Im just gonna comment on anyone being seen as the head of bodies by all national GLs.

There are a few ledgends regarding supreme grand master over things but they are all incorrect.

To understand the history behind certain things you need to understand history and the complex relations in the masonic landscape in the 1700s.


----------



## FriarDhai (Dec 24, 2018)

No worries Brother.
I was not there, but I am pretty sure the Circular is pretty relevant and although definatley not what we have today... Certainly shaped it.
  Just saying this is an interesting document.

  Read the "Scots Master" or Scotch Master" just a couple of years ago retranslated by De Hoyas... It stated in France and England is a "Scotch Master... What ever that was, was to be could sit in the , control a Lodge... That he was not a member of etc.... This is old stuff, important stuff and was well know at the time... And totall lost to us.   Hopefully we evolve... Does not mean that it was not so - then and the reasons for the anomalies important to understand our dynamic today

Some very recognized movers in Masonry wrote the Circular... It says what is says.
Ancient & Accepted Scottish Rite of Freemasonry was a new thing.... And perhaps - for a time - everyone _did_ revere one dynamic person (Frederick) who may have been so impressive in supporting Freemasonry and personally involved with the intellectuals and Seekers of the day in many Soviergn nations and in all bodies at a high level, that such a thing could happen, for a time.   Does not mean that is our mind set today.  Just kernals to learn of our past.   Some we retain some we jettison... But we want to do both for the right reason.  We should not be ignorant of our past... Even if we find it inappropriate today.
The degrees have been written and re-written by people who were greater and some with diminished capacity that have destroyed important lessons that are now lost to time.
You and I are here to learn as much as possible and not loose the thread!

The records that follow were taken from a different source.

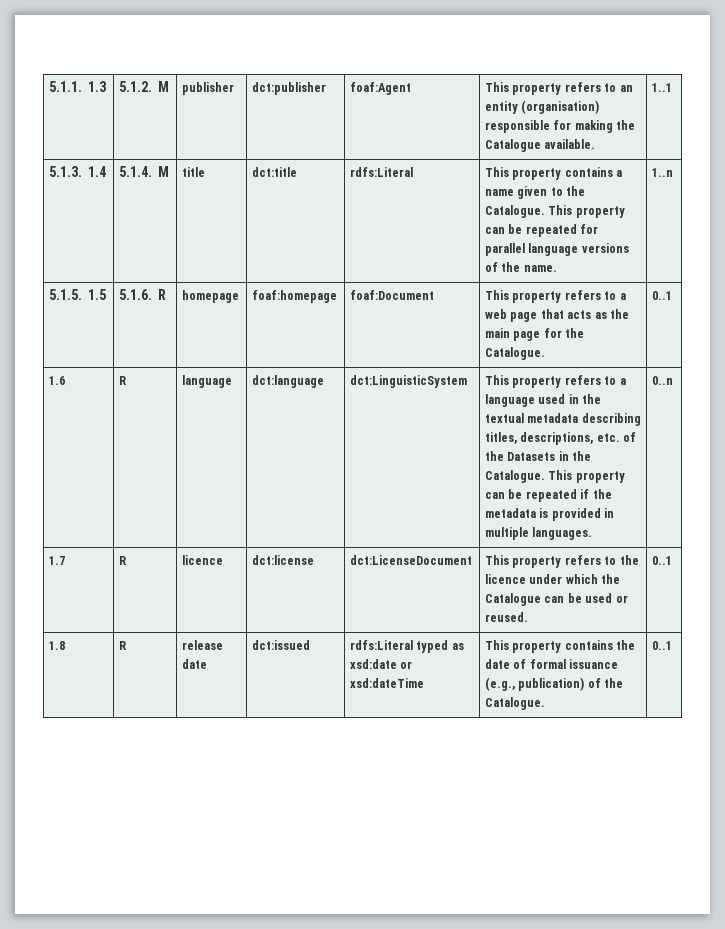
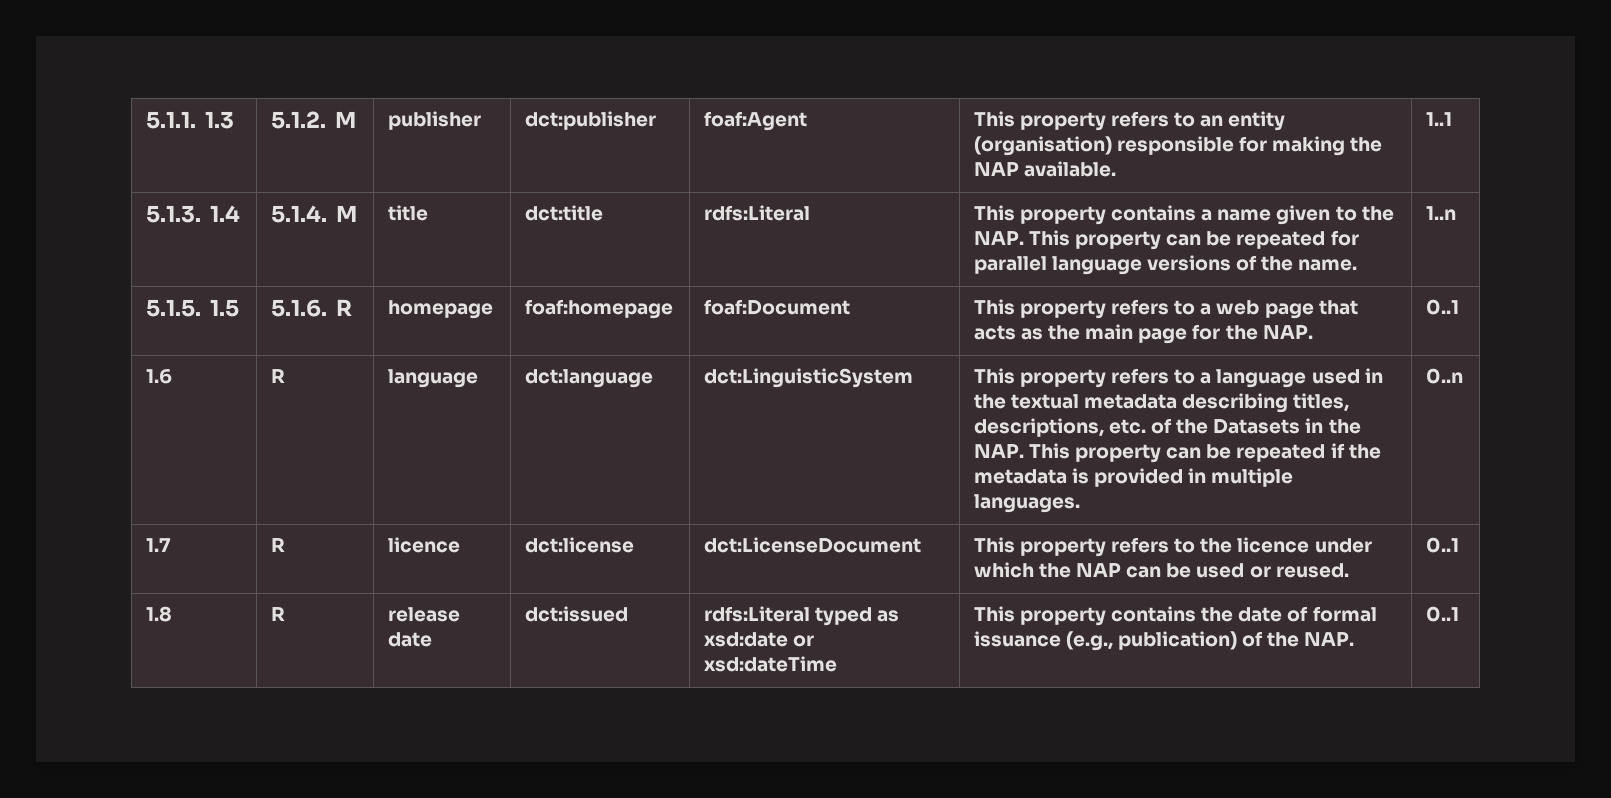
- 5.1.1. 1.3 | 5.1.2. M | publisher | dct:publisher | foaf:Agent | This property refers to an entity (organisation) responsible for making the Catalogue available. | 1..1
+ 5.1.1. 1.3 | 5.1.2. M | publisher | dct:publisher | foaf:Agent | This property refers to an entity (organisation) responsible for making the NAP available. | 1..1
- 5.1.3. 1.4 | 5.1.4. M | title | dct:title | rdfs:Literal | This property contains a name given to the Catalogue. This property can be repeated for parallel language versions of the name. | 1..n
+ 5.1.3. 1.4 | 5.1.4. M | title | dct:title | rdfs:Literal | This property contains a name given to the NAP. This property can be repeated for parallel language versions of the name. | 1..n
- 5.1.5. 1.5 | 5.1.6. R | homepage | foaf:homepage | foaf:Document | This property refers to a web page that acts as the main page for the Catalogue. | 0..1
+ 5.1.5. 1.5 | 5.1.6. R | homepage | foaf:homepage | foaf:Document | This property refers to a web page that acts as the main page for the NAP. | 0..1
- 1.6 | R | language | dct:language | dct:LinguisticSystem | This property refers to a language used in the textual metadata describing titles, descriptions, etc. of the Datasets in the Catalogue. This property can be repeated if the metadata is provided in multiple languages. | 0..n
+ 1.6 | R | language | dct:language | dct:LinguisticSystem | This property refers to a language used in the textual metadata describing titles, descriptions, etc. of the Datasets in the NAP. This property can be repeated if the metadata is provided in multiple languages. | 0..n
- 1.7 | R | licence | dct:license | dct:LicenseDocument | This property refers to the licence under which the Catalogue can be used or reused. | 0..1
+ 1.7 | R | licence | dct:license | dct:LicenseDocument | This property refers to the licence under which the NAP can be used or reused. | 0..1
- 1.8 | R | release date | dct:issued | rdfs:Literal typed as xsd:date or xsd:dateTime | This property contains the date of formal issuance (e.g., publication) of the Catalogue. | 0..1
+ 1.8 | R | release date | dct:issued | rdfs:Literal typed as xsd:date or xsd:dateTime | This property contains the date of formal issuance (e.g., publication) of the NAP. | 0..1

I I tried to temper some of what I read as well, but I think that some of the thing stated or implied are very different from today. The interesting inquiry would be if so why and is it for the better an did it then and does it today - support the Universality that is central to our Creed.

 In Love & Faith.
Br:. Day

      ☩ auxilium ad humani  generis profectum ☩


----------



## TheGrandsonOfAMason (Apr 18, 2022)

Hello  brothers, My great-grandpa had one of the highest ranks in the freemasons but mysteriously 
died my mom got his papers on when he turned the highest  level and there was Latin on them so I translated it and it says to all the world's highest architectural glory order from chaos What does it mean


----------



## Winter (Apr 18, 2022)

TheGrandsonOfAMason said:


> Hello  brothers, My great-grandpa had one of the highest ranks in the freemasons but mysteriously
> died my mom got his papers on when he turned the highest  level and there was Latin on them so I translated it and it says to all the world's highest architectural glory order from chaos What does it mean


First, Ordo ab Chao (Order from Chaos) is the motto of the 33rd Degree of Freemasonry in the Scottish Rite. A Google search will return several articles that discuss it.








						Masonic Motto: Ordo Ab Chao | Masonic Articles
					

<p>What is the meaning of the Masonic motto "Ordo Ab Chao"?</p>




					www.universalfreemasonry.org
				




Second, You may get more responses if you make a new thread to ask the question instead of posting on a four year old unrelated thread.

Also, welcome to the forum.


----------